● Aim of the exercise
Collect the lines of the entries where "order" shows up.

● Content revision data
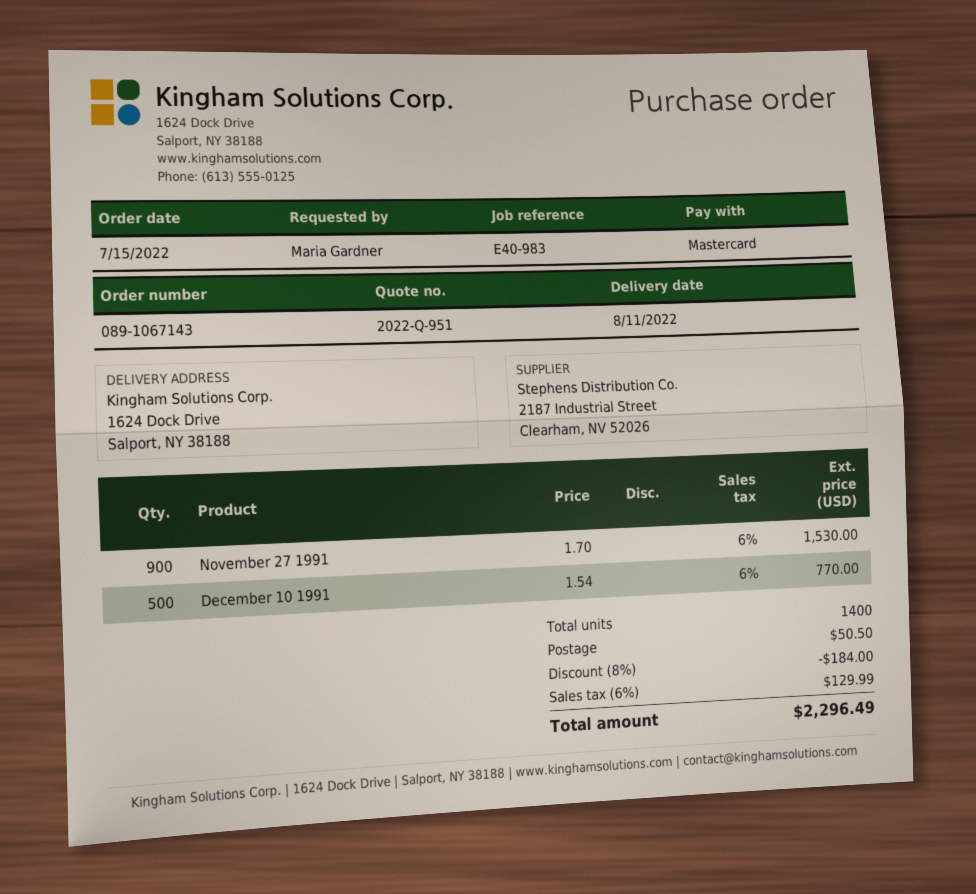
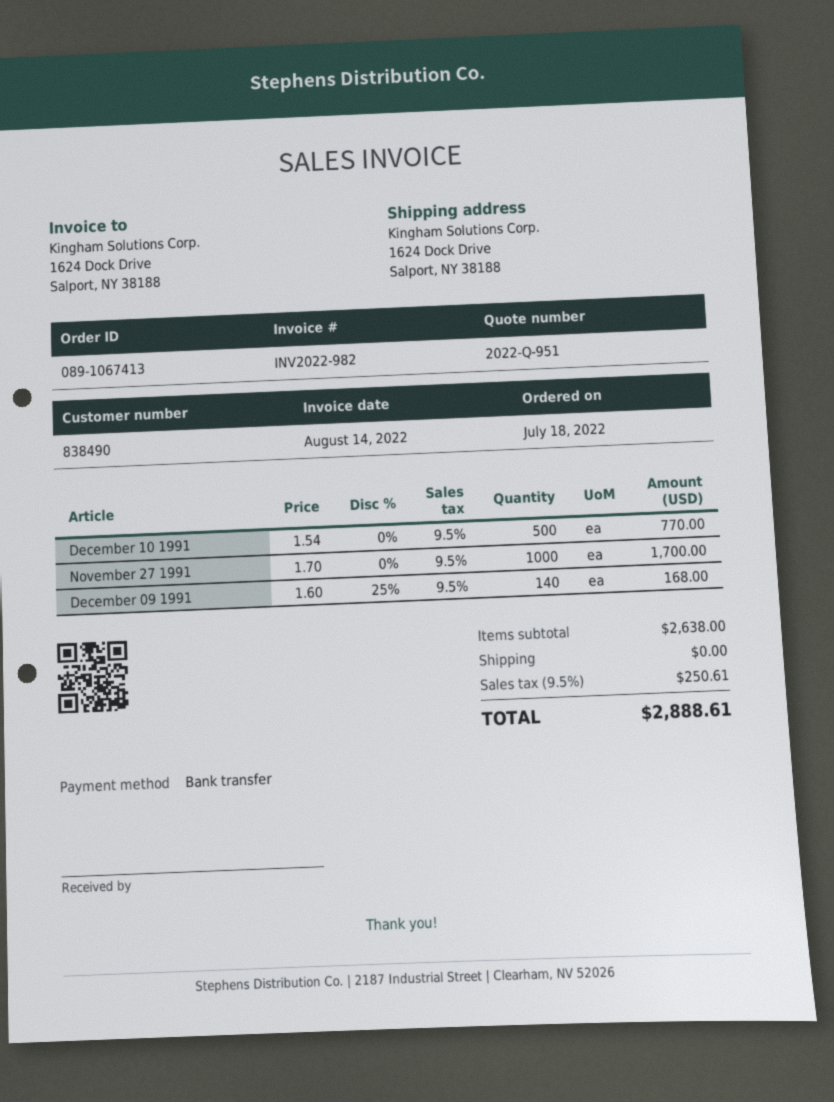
order number: 089-1067143 -> 089-1067413
order date: 2022-07-15 -> 2022-07-18
payment method: Mastercard -> bank transfer
November 27 1991: 900 x 1.70 = 1530.00 -> 1000 x 1.70 = 1700.00
December 09 1991: none -> 140 x 1.60 - 25% = 168.00
discount: 8% = 184.00 -> none
shipping: 50.50 -> 0.00
tax: 6% = 129.99 -> 9.5% = 250.61
total: 2296.49 -> 2888.61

● Response to this exercise
order number: 089-1067143 -> 089-1067413
order date: 2022-07-15 -> 2022-07-18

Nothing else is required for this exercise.